Kedua, kelompok yang mengikuti madzhab Asya’iroh, seperti Abul Wafa Ibnu ‘Aqil, Rizqullah bin Abdul Wahhab al-Tamimi dan Abul Faraj Ibnul Jauzi. Kelompok ini disebut dengan fudhala’ al-hanabilah (kaum utama madzhab Hanbali).

Ketiga, mengikuti ajaran tafwidh, yakni tidak melakukan ta’wil terhadap nash-nash mutasyabihat, tapi menyerahkan maknanya kepada Allah subhanahu wata’ala. 

Ketiga kelompok tersebut sama-sama mengklaim sebagai representasi pemikiran Imam Ahmad bin Hanbal dalam bidang akidah. Akan tetapi meskipun ketiga kelompok tersebut berbeda dalam soal-soal akidah, mereka sama-sama mengikuti ajaran tashawuf, melakukan istighatsah, tawasul, tabaruk dan ziarah kubur.
Pada abad ketujuh Hijriah, kelompok Ghulat al-Hanabilah hampir habis dan beralih haluan mengikuti Asya’irah, berkat kebijakan Raja Zhahir Baibars al-Bindiqdari, yang mengangkat Hakim Agung (Qadhi al-Qudhat) dari madzhab empat. Sehingga keempat madzhab tersebut sering melakukan diskusi, dan dampak positifnya, penyakit tajsim (menjasmanikan Tuhan) yang menggerogoti Hanabilah, sedikit demi sedikit terobati dan hampir habis. 

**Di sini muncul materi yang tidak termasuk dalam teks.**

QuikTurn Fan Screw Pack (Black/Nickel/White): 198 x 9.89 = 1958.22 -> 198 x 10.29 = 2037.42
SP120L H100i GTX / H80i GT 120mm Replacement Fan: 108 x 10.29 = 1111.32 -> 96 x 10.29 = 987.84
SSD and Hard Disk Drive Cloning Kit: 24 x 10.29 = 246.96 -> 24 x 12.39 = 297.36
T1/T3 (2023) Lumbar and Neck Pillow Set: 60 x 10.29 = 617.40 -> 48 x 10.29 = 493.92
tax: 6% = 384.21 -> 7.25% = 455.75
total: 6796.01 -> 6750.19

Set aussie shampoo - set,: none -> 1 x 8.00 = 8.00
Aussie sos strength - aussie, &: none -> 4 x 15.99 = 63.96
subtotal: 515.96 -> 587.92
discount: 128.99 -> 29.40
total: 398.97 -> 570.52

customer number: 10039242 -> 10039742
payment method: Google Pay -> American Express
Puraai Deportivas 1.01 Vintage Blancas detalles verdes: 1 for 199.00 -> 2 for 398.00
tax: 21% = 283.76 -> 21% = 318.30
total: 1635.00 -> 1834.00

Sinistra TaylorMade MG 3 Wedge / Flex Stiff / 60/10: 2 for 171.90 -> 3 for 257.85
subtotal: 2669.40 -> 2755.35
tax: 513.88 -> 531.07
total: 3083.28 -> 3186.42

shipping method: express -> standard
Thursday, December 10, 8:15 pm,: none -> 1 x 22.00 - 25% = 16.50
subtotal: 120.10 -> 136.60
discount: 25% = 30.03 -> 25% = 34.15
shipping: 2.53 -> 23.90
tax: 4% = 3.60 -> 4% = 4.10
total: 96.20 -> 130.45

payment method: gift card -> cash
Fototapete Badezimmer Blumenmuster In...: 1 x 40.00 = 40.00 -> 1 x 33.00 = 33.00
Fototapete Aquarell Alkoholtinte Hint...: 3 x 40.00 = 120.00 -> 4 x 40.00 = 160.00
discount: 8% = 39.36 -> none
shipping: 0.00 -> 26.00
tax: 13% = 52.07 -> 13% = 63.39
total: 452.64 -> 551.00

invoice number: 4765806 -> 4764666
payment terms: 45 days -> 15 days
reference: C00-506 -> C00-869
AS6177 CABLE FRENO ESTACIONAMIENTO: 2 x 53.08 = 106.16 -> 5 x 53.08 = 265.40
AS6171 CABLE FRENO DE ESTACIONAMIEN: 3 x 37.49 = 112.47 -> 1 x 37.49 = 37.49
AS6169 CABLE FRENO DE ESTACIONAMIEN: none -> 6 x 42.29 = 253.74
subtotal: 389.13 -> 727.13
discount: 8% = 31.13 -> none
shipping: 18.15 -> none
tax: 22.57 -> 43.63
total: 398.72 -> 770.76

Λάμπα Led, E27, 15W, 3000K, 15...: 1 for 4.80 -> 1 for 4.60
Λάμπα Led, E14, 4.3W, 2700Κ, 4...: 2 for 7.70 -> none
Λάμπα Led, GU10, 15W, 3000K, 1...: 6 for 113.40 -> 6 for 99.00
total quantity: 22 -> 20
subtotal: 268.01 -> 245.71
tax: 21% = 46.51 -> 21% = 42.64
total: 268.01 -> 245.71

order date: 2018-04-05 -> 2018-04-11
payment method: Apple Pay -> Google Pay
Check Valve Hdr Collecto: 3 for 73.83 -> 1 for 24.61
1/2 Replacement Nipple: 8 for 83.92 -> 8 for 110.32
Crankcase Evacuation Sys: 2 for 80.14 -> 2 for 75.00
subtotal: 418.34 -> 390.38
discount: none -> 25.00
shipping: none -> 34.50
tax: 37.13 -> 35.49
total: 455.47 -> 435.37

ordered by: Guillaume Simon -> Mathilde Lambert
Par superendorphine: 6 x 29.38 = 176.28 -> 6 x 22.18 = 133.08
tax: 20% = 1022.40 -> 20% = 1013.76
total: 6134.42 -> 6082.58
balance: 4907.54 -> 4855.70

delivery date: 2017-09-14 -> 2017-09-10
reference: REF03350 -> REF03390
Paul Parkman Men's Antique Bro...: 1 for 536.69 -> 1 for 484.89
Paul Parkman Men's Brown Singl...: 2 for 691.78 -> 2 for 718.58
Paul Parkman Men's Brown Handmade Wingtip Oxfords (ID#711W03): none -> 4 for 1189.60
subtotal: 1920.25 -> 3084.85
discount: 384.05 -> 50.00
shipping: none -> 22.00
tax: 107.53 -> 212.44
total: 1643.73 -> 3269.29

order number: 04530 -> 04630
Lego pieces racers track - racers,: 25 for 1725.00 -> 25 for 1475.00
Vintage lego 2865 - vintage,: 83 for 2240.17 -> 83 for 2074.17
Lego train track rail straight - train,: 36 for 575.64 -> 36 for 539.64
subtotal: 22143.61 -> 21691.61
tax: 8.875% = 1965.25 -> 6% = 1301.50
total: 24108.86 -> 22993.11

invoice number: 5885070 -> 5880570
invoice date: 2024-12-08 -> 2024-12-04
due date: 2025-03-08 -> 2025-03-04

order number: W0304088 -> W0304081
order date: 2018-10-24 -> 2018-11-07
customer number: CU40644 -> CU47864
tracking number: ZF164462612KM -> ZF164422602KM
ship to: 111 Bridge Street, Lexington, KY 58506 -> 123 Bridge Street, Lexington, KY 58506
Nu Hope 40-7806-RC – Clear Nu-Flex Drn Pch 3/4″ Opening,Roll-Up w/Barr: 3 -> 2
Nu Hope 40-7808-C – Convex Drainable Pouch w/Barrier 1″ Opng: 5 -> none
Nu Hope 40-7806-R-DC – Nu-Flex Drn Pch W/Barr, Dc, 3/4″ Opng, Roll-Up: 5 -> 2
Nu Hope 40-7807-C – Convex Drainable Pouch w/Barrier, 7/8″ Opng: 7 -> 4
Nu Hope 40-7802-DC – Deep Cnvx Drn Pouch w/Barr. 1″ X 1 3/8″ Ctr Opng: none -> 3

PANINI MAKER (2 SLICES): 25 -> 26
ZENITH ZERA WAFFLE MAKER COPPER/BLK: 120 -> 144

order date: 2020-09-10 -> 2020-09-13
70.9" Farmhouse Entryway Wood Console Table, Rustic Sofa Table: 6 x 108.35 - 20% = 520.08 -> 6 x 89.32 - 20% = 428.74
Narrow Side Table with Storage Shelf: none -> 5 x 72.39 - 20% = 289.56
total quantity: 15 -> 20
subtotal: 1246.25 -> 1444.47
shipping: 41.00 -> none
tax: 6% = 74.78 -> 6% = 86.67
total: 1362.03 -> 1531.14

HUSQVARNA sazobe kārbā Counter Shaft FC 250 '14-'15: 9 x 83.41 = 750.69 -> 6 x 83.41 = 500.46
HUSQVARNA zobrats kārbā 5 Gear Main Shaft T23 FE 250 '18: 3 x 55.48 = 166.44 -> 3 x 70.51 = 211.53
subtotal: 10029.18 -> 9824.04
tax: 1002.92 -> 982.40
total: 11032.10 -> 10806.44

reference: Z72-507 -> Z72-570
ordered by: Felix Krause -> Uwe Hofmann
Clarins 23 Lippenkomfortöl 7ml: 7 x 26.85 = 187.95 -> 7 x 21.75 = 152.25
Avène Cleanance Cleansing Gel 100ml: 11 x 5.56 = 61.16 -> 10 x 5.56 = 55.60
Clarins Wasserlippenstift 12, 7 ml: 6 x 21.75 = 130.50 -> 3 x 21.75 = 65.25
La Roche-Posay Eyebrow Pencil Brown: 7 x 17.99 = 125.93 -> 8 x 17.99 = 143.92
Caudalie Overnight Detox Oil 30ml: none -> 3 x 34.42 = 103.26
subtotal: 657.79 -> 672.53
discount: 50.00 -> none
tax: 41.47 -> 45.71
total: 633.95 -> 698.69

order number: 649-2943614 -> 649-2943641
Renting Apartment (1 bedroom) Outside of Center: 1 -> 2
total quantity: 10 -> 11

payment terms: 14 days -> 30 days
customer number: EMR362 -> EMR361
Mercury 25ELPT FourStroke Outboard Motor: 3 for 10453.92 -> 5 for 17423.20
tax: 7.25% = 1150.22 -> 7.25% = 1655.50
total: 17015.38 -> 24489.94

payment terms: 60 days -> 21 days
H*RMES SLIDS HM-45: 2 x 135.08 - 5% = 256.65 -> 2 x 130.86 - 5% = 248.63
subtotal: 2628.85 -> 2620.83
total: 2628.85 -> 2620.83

Hanya saja setelah itu lahir Syaikh Ibnu Taimiyah, yang kemudian berhasil meradikalisasi madzhab Hanbali dalam bidang ushul dan furu’. Dalam bidang akidah, Ibnu Taimiyah mengembalikan mayoritas Hanabilah menjadi pengikut Hasyawiyyah dan membabat habis kelompok Fudhala’ al-Hanabilah yang mengikuti Asya’irah. Sedangkan dalam bidang furu’, Ibnu Taimiyah mengharamkan istighatsah, tawasul, tabaruk dan ziarah makam Nabi shallallahu ‘alaihi wasallam dan wali dengan tujuan tabaruk. Dalam rangka radikalisasi tersebut, Ibnu Taimiyah membuat perangkat ideologi yang disebut dengan pembagian Tauhid menjadi tiga, yaitu Rububiyah, Uluhiyah dan Asma wa Shifat. Tauhid Uluhiyah dibuat untuk melarang amalan-amalan seperti istighatsah, tawasul, tabaruk dan ziarah. Sedangkan Tauhid Asma wa Shifat dibuat untuk menyesatkan mayoritas umat Islam yang berakidah tanzih (menyucikan Allah dari menyerupai makhluk) dan melakukan ta’wil terhadap nash-nash mutasyabihat. Akan tetapi perlu dicatat, Ibnu Taimiyah masih membolehkan membaca al-Qur’an di kuburan, tahlilan, dzikir bersama, maulid dan beberapa tradisi shufi lainnya. 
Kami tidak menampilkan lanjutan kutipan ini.